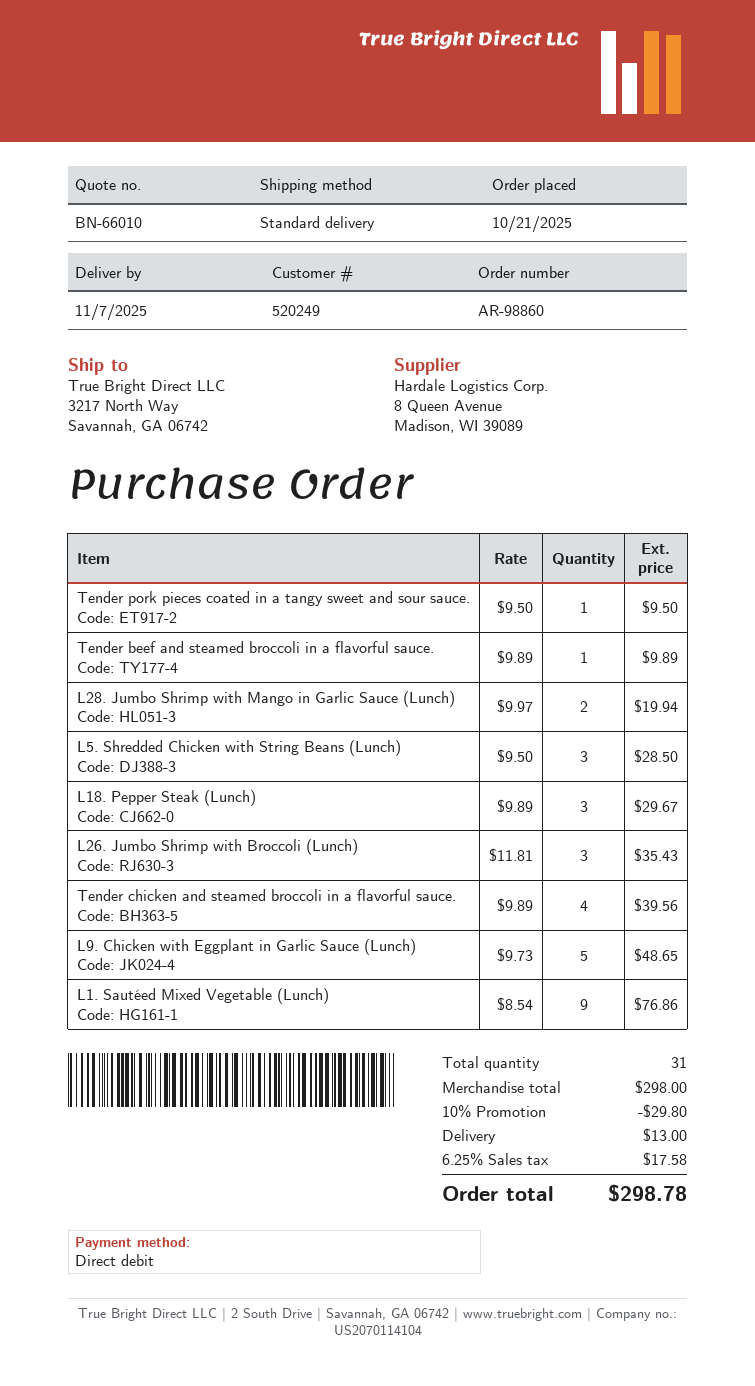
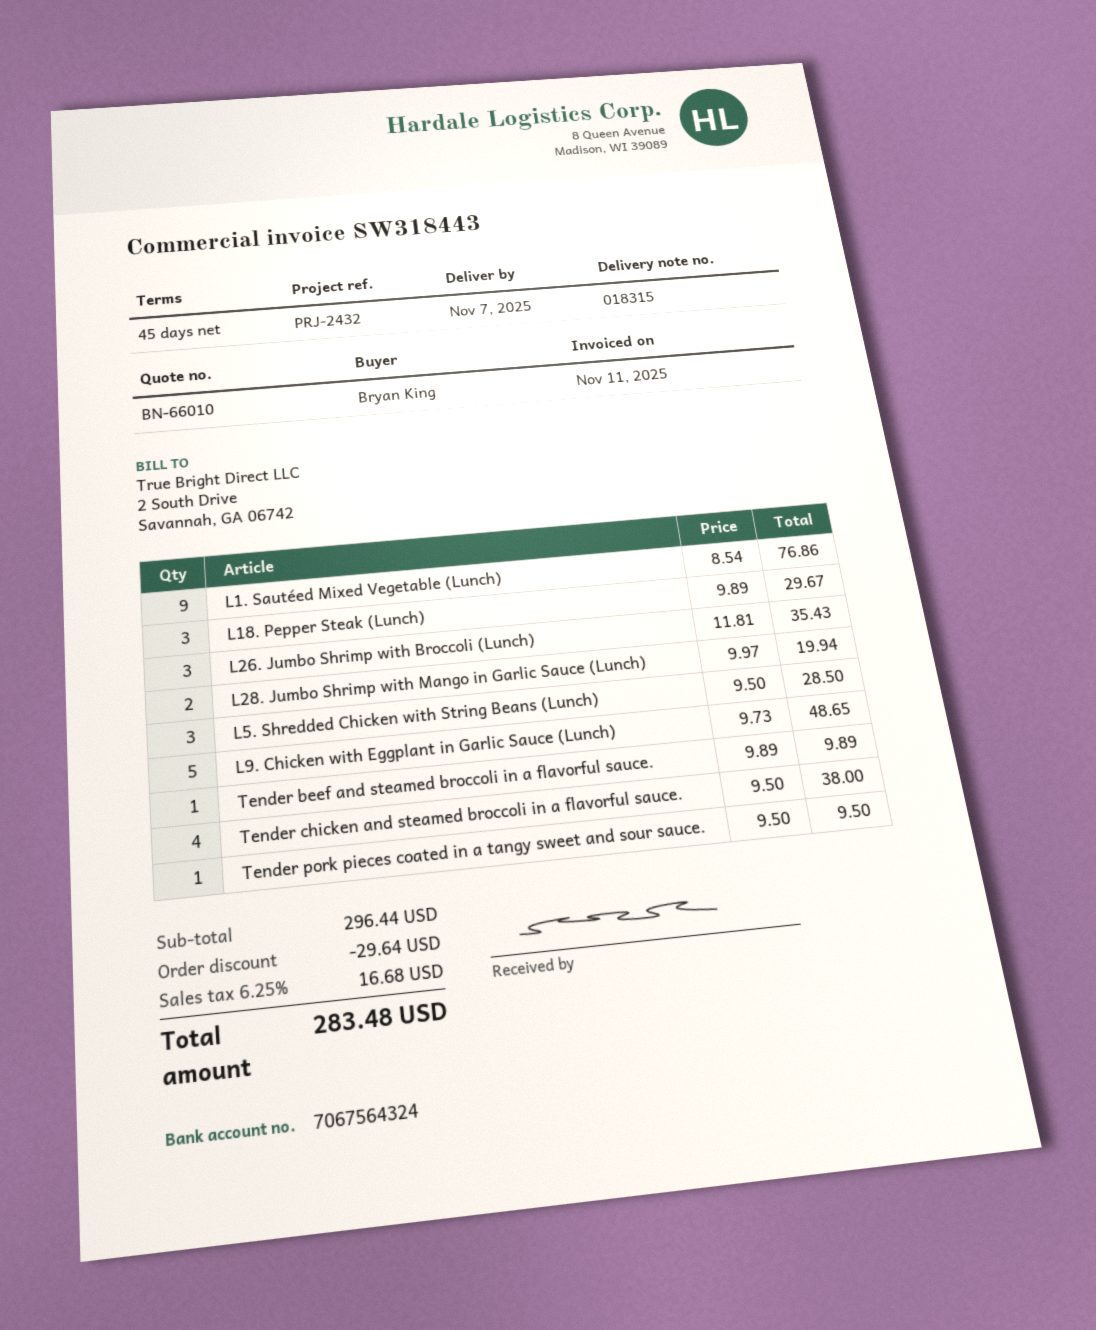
Tender chicken and steamed broccoli in a flavorful sauce.: 4 x 9.89 = 39.56 -> 4 x 9.50 = 38.00
subtotal: 298.00 -> 296.44
discount: 29.80 -> 29.64
shipping: 13.00 -> none
tax: 6.25% = 17.58 -> 6.25% = 16.68
total: 298.78 -> 283.48

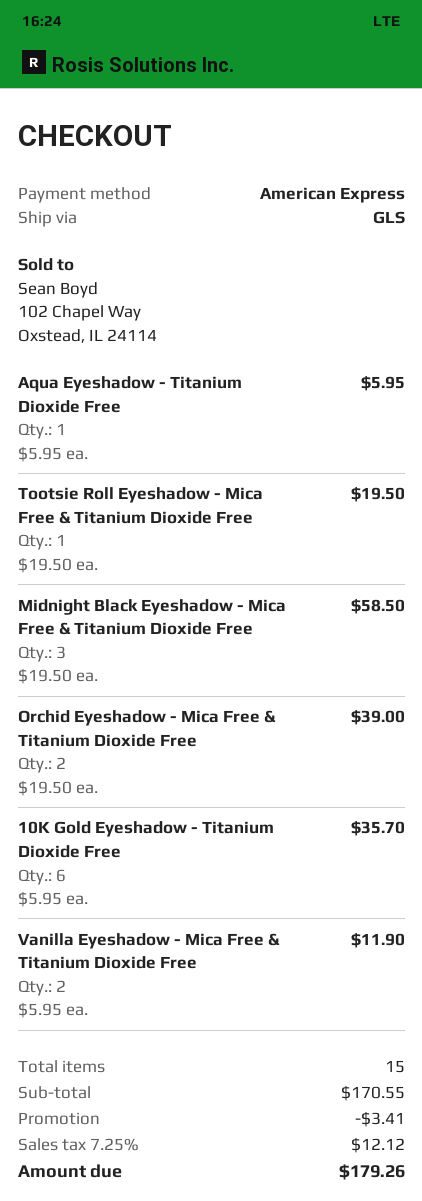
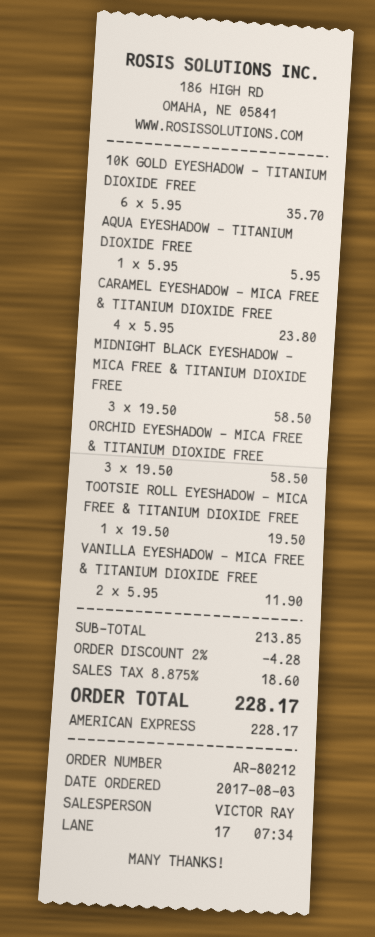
Orchid Eyeshadow - Mica Free & Titanium Dioxide Free: 2 x 19.50 = 39.00 -> 3 x 19.50 = 58.50
CARAMEL EYESHADOW - MICA FREE & TITANIUM DIOXIDE FREE: none -> 4 x 5.95 = 23.80
subtotal: 170.55 -> 213.85
discount: 3.41 -> 4.28
tax: 7.25% = 12.12 -> 8.875% = 18.60
total: 179.26 -> 228.17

THE TASK:
Each line from the one with "CARAMEL EYESHADOW - MICA" through the end of the entries above must be set down exactly, both end lines included, and no other line may appear.

SOLUTION:
CARAMEL EYESHADOW - MICA FREE & TITANIUM DIOXIDE FREE: none -> 4 x 5.95 = 23.80
subtotal: 170.55 -> 213.85
discount: 3.41 -> 4.28
tax: 7.25% = 12.12 -> 8.875% = 18.60
total: 179.26 -> 228.17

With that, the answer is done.